§ How to complete this task
Should a line below contain the word "data", report it.

§ Source material

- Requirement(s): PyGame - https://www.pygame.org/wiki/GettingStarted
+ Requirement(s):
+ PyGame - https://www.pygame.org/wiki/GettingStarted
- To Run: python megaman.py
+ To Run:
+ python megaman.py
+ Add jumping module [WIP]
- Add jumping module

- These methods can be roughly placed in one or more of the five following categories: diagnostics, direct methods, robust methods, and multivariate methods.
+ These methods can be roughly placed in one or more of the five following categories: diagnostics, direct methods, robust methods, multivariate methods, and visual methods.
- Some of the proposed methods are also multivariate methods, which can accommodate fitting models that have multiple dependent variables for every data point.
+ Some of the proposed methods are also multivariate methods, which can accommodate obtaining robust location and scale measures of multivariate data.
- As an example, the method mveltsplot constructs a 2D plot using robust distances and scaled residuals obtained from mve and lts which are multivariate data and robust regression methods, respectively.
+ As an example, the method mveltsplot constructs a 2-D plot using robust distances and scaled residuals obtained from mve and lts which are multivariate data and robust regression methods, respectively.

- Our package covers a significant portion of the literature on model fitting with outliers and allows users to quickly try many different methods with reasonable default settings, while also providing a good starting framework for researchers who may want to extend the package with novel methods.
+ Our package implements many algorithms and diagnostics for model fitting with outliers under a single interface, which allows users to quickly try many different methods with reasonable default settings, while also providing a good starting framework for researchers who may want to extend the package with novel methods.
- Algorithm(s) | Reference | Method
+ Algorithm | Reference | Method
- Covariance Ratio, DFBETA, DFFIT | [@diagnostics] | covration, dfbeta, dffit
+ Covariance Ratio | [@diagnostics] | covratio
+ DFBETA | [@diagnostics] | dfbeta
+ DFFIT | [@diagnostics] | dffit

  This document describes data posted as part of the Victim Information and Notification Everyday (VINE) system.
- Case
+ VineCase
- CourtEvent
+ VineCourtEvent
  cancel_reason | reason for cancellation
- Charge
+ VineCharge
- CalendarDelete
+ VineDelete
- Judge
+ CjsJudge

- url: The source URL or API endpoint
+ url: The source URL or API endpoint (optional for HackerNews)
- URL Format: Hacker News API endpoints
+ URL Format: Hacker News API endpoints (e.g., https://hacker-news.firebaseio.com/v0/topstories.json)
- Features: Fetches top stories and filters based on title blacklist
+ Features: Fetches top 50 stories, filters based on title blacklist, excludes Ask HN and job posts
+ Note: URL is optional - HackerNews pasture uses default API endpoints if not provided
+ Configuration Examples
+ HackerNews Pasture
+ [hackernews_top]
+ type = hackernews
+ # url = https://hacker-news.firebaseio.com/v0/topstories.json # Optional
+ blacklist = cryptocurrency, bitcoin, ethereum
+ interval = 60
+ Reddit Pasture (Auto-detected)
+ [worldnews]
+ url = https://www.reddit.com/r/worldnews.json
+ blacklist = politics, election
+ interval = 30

§ Answer
- Some of the proposed methods are also multivariate methods, which can accommodate fitting models that have multiple dependent variables for every data point.
+ Some of the proposed methods are also multivariate methods, which can accommodate obtaining robust location and scale measures of multivariate data.
- As an example, the method mveltsplot constructs a 2D plot using robust distances and scaled residuals obtained from mve and lts which are multivariate data and robust regression methods, respectively.
+ As an example, the method mveltsplot constructs a 2-D plot using robust distances and scaled residuals obtained from mve and lts which are multivariate data and robust regression methods, respectively.
  This document describes data posted as part of the Victim Information and Notification Everyday (VINE) system.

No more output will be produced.